Actor/Mentors

Our Theatre School prides itself on small cast sizes and high quality individual student attention.

One way in which we’re able to offer students further guidance during the process of our fully produced student performances is through the use of “Actor/Mentors”.

Actor/Mentors are professional adult actors who are cast in a role alongside student performers. Students are able to learn from our Actor/Mentors as role models within the cast demonstrating professional rehearsal practices, attitude, and respect for the Director. Actor/Mentors also allow for further acting coaching that helps raise the level and expectation of individual performers. Not all of our student productions cast Actor/Mentors. When an Actor/Mentor is not cast, additional adult production staff may be hired to offer similar coaching without actively playing a role in performance. When an Actor/Mentor is cast, it is usually in a supporting role that allows for the strongest support of student focus and guidance.

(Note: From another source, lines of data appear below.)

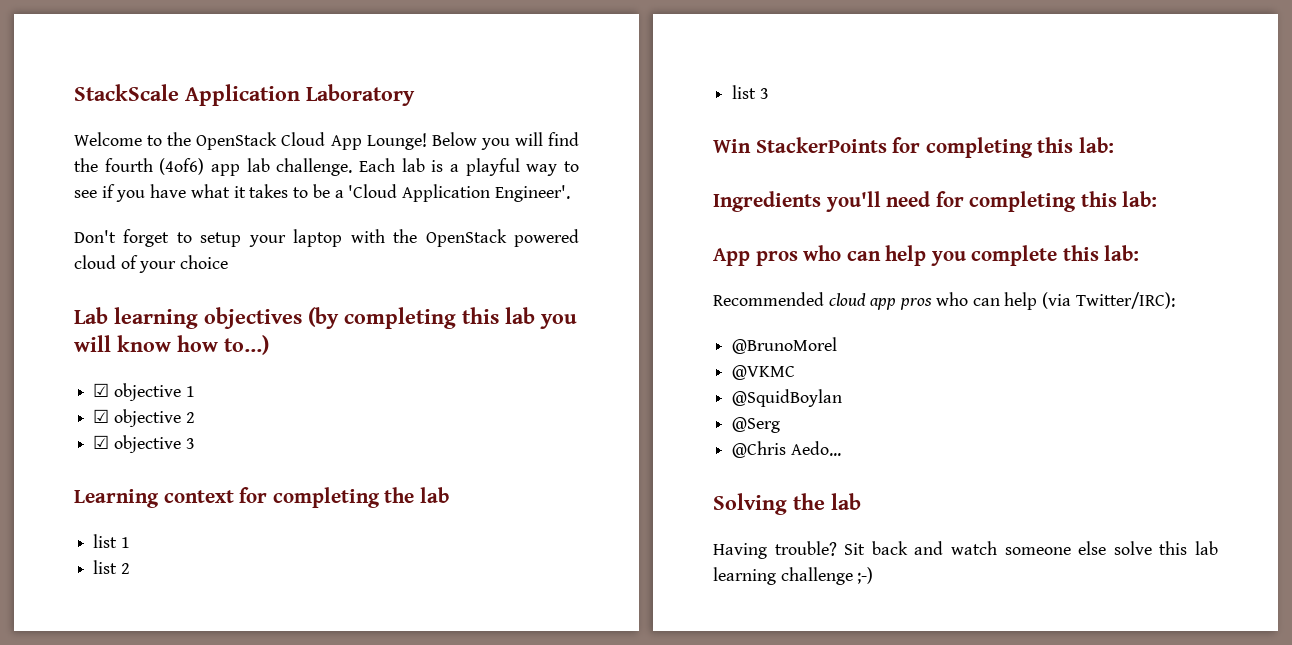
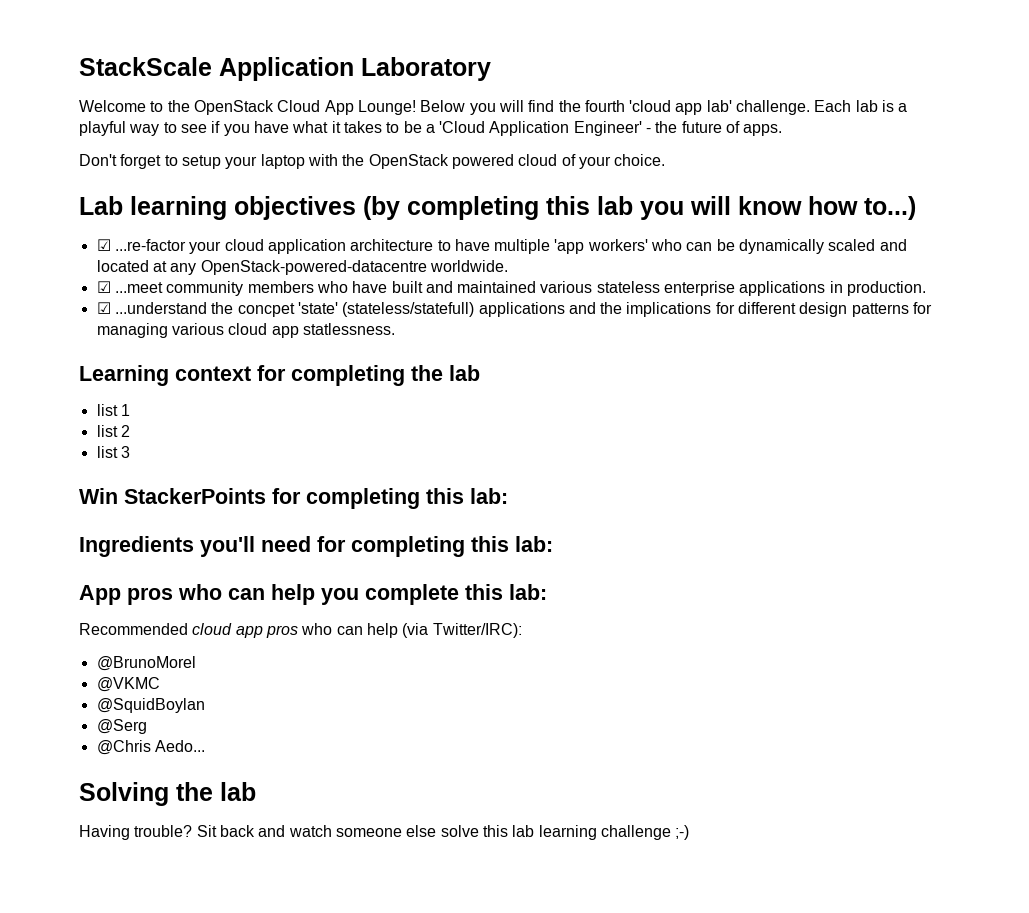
- Below you will find the fourth (4of6) app lab challenge.
+ Below you will find the fourth 'cloud app lab' challenge.
- Each lab is a playful way to see if you have what it takes to be a 'Cloud Application Engineer'.
+ Each lab is a playful way to see if you have what it takes to be a 'Cloud Application Engineer' - the future of apps.
- Don't forget to setup your laptop with the OpenStack powered cloud of your choice
+ Don't forget to setup your laptop with the OpenStack powered cloud of your choice.
- ☑ objective 1
- ☑ objective 2
- ☑ objective 3
+ ☑ ...re-factor your cloud application architecture to have multiple 'app workers' who can be dynamically scaled and located at any OpenStack-powered-datacentre worldwide.
+ ☑ ...meet community members who have built and maintained various stateless enterprise applications in production.
+ ☑ ...understand the concpet 'state' (stateless/statefull) applications and the implications for different design patterns for managing various cloud app statlessness.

Past Actor/Mentors have said this about their experience working with students:

When I was asked to be an Actor/Mentor for North Coast Rep’s Theatre School’s production of THE SECRET GARDEN, my heart was warmed by honor and my brain was stricken with panic.  Gosh, I felt, what a great opportunity to be entrusted to impart my years of theatrical experience to kids who are just starting out.  What an honor!  Then panic set in as I realized that I was going to be entrusted to impart wisdom (read:  wise old man) to theatrical upstarts who may view me with suspicion as I fumble with lines, miss my entrances, forget my props or goof off a bit too much.  It got worse when I saw that some of these kids were already wise beyond their years, ready with their lines and cues, on top of their entrances and behaving quite civilized.  What could I offer?

Well, the calming answer was to just be me:  approach the rehearsals and performances like I would any other show.  There is no better example than just being an example.  I learned my lines early and kept at them every day.  I interacted with my fellow actors and listened to any potential worries or concerns.  I listened to the director and wrote down my notes.  I stressed the importance of being quiet backstage by being quiet backstage.  None of this is to say that we didn’t toss in bits of fun and goofiness.  Rehearsals can be tedious sometimes and a bit of levity goes a long way towards bonding the cast as long as the silliness has a short window, then it’s back to work.  Always remember, it’s called a play so PLAY, but work hard at that play.  The audience will love you for it and you will feel satisfied and rewarded.

I wish I had had an Actor/Mentor when I was young.  I basically acted on instinct and went with what felt honest and truthful.  This seemed to be the right move, but it sure would have verified it for me if I saw someone doing it, let alone acting alongside that person.  I’m so glad to have had the chance to act with these kids, because mentor or not, they are the ones who taught me a thing or two about collaboration, friendship and professionalism.